> _What you should do_
Exactly how many lines in the listing contain "Blue"? Respond with the number and nothing more.

Record excerpts Block Start

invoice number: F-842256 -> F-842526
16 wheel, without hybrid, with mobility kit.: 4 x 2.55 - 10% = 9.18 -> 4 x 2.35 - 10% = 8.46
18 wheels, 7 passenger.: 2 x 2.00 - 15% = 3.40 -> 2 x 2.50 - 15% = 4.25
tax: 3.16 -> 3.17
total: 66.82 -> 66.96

Record excerpts Block End
Record excerpts Block Start

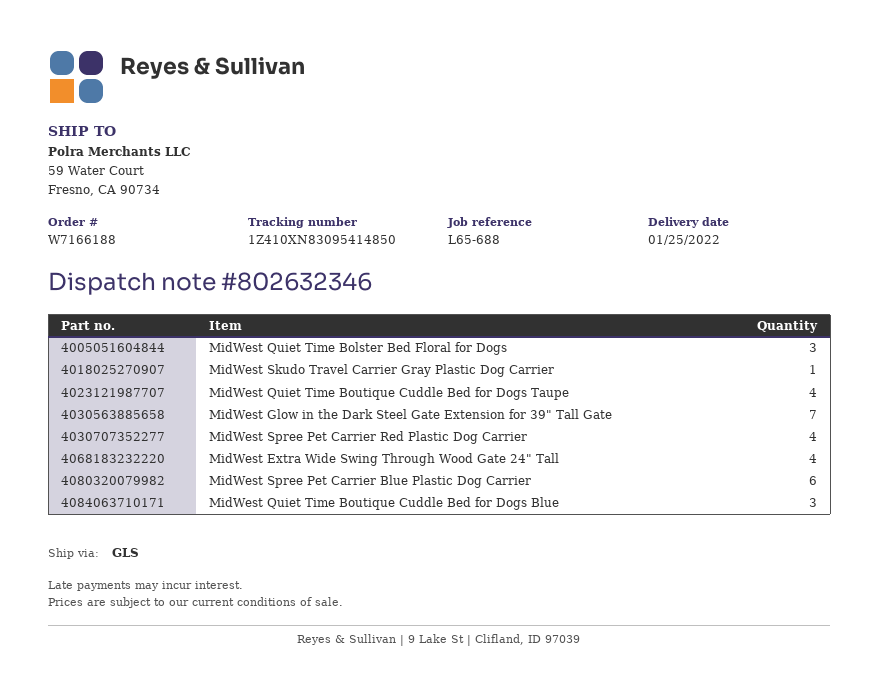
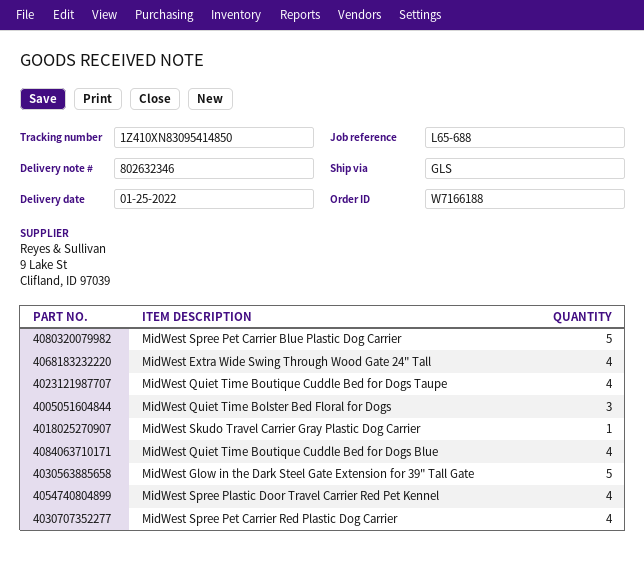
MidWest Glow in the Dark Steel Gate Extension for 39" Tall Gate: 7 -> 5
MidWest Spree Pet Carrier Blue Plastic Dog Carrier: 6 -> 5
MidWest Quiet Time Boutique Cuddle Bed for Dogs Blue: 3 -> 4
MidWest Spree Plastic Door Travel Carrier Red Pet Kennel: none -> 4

Record excerpts Block End

> _Response to this task_
2